In three dimensions, hepatocytes are arranged in plates that anastomose with one another. The cells are polygonal in shape and their sides can be in contact either with sinusoids (sinusoidal face) or neighbouring hepatocytes (lateral faces). A portion of the lateral faces of hepatocytes is modified to form bile canaliculi. Microvilli are present abundantly on the sinusoidal face and project sparsely into bile canaliculi.

23
Q

What shape are hepatocytes?

A

Hepatocyte nuclei are distinctly round, with one or two prominent nucleoli.
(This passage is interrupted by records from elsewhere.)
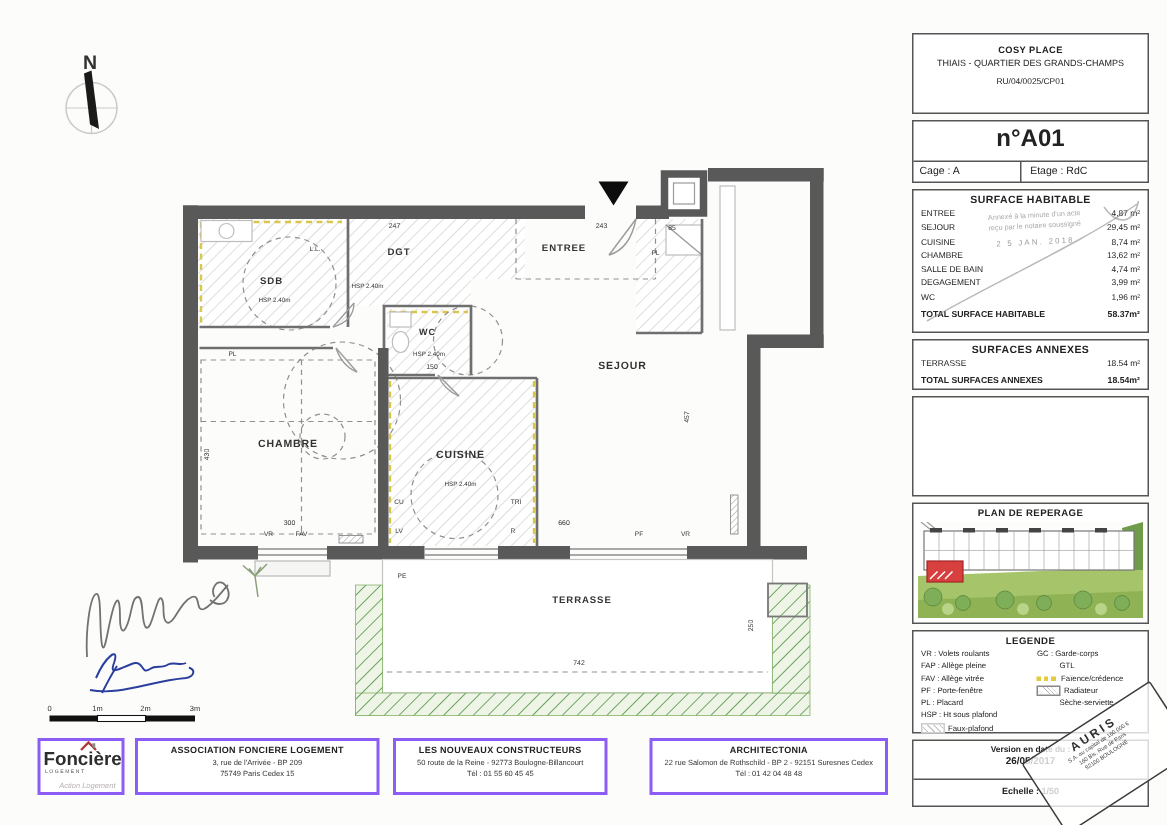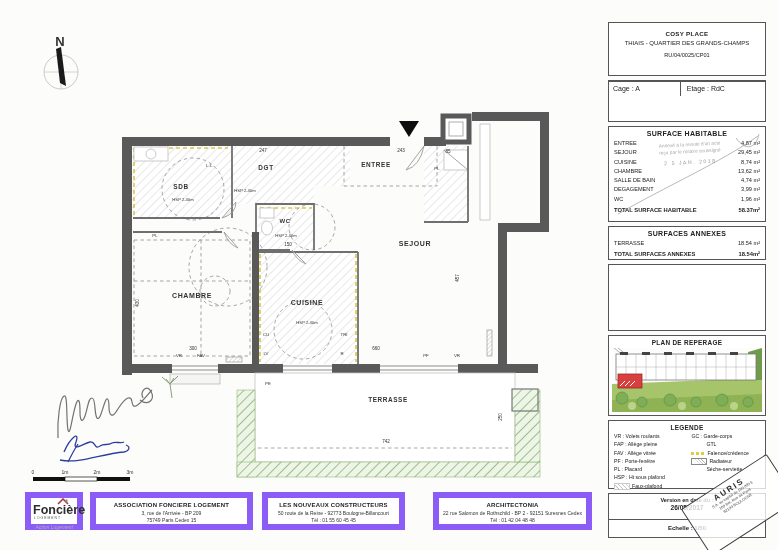--- a/index.html
+++ b/index.html
@@ -54,21 +54,21 @@
   .sw-fai{display:inline-block;width:14px;height:3px;vertical-align:middle;margin-right:2px;
           background:repeating-linear-gradient(90deg,#e0cc3e,#e0cc3e 3px,#fff 3px,#fff 5px);}
   .sw-rad{display:inline-block;width:14px;height:5px;vertical-align:middle;margin-right:2px;border:1px solid #888;
           background:repeating-linear-gradient(45deg,#fff,#fff 1.5px,#9a9a9a 2px);}
   #box-version{top:493px;height:45px;}
   #box-version .v1{height:26px;border-bottom:1px solid #555;text-align:center;padding-top:3px;box-sizing:border-box;}
   #box-version .vlabel{font-size:5.6px;font-weight:bold;}
   #box-version .vdate{font-size:6.6px;font-weight:bold;margin-top:1px;}
   #box-version .v2{font-size:6px;font-weight:bold;text-align:center;line-height:17px;}
 
-  .fbox{position:absolute;top:492px;height:38px;border:6px solid #8b5cf6;background:#fff;box-sizing:border-box;text-align:center;}
+  .fbox{position:absolute;top:492px;height:38px;border:2px solid #8b5cf6;background:#fff;box-sizing:border-box;text-align:center;}
   .fname{font-size:6px;font-weight:bold;margin-top:4px;letter-spacing:.2px;}
   .faddr{font-size:5px;color:#333;margin-top:1.5px;}
   #f-logo{left:25px;width:58px;}
   #f-assoc{left:90px;width:163px;}
   #f-lnc{left:262px;width:143px;}
   #f-arch{left:433px;width:159px;}
   .logo-script{font-size:5px;color:#b5b0ae;font-style:italic;margin-top:0px;text-align:right;padding-right:4px;}
 
   .stamp-notary{position:absolute;left:630px;top:142px;width:120px;transform:rotate(-3deg);
                 color:#9a9a9a;font-size:4.8px;line-height:6.5px;text-align:center;opacity:.85;pointer-events:none;}
@@ -289,20 +289,21 @@
     </g>
   </svg>
 
   <div class="tb center" id="box-project">
     <div class="l1">COSY PLACE</div>
     <div class="l2">THIAIS - QUARTIER DES GRANDS-CHAMPS</div>
     <div class="l3">RU/04/0025/CP01</div>
   </div>
 
   <div class="tb" id="box-unit">
+    <div class="num">n°A01</div>
     <div class="row">
       <div class="c1">Cage : A</div>
       <div class="c2">Etage : RdC</div>
     </div>
   </div>
 
   <div class="tb" id="box-surface">
     <div class="tbl-title">SURFACE HABITABLE</div>
     <div class="srow">
         <span>ENTREE</span>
A majority of cells have a single nucleus, but binucleate cells are common.

24
Q

What structures are in a hepatocyte cell?

A
  • Spheroid nucleus
  • Extensive granular ER (protein synthesis for enzymes and plasma proteins)
  • Smooth ER (steroid hormone and cholesterol metabolism, SER carries enzymes for detoxifications)
  • Mitochondria
  • Actin filaments
  • Microvilli
  • Bile canaliculus
  • Golgi body and lysosomes help bile synthesis
  • Peroxisomes carry catalase enzymes
  • Glycogen granules
  • Fat droplets after meals
  • Lipofuscin/ aging pigment
25
Q

What happens when the liver gets inflamed?

A

-Inflammatory cells circulate in sinusoids
-Kupffer cells activated
-Stellate cells activated and produced collagen
-Fenestrations close up due to collagen deposition
-Sinusoidal pressure increases
-Hepatocytes die or surrounded by fibrous tissue
-Nodule formation
=Cirrhosis and portal hypertension

26
Q

What are the bile pathways?

A
  • System of canaliculi
  • Bile ducts
  • Cystic duct
27
Q

Describe the system of canaliculi

A

(seen easily only with EM or special impregnation) between the hepatic cells leads to Canals of Hering/cholangioles, with both hepatocytes and bile duct cells in their walls.
Next come, in the portal areas,Bile ductules with only small, cuboidal cells, firmly held by membrane interdigitations and junctional complexes, and having a few luminal microvilli.

28
Q

Describe bile ducts

A

Bile ducts’ epithelium changes to columnar mucous cells and, extrahepatically, the ducts acquire smooth muscle as well as Collagen tissue.

29
Q

Describe the cystic duct

A

Cystic duct allows reflux into the gallbladder, when sphingther of Oddi at the duodenal outlet of the common bile duct is closed.

30
Q

What is a bile duct?

A

-Bile is produced at side gardens of hepatocytes
0If they communicate, create bile duct (several bile canaliculi)
-Flow in opposite direction to blood
-Bigger bile duct in portal triad

31
Q

What is in the Canal of Hering?

A

Stem cells

32
Q

Describe the liver lymphatic system

A
  • Lymph is formed by filtration of plasma into the spaces of Disse as blood flows through the sinusoids.
  • Then lymph percolates between the space of Disse and portal tracts then lymphatics are formed that run along portal vessels and biliary ducts.
  • The exact anatomical correlation between lymphatics and the rest of liver microanatomy is not entirely clear.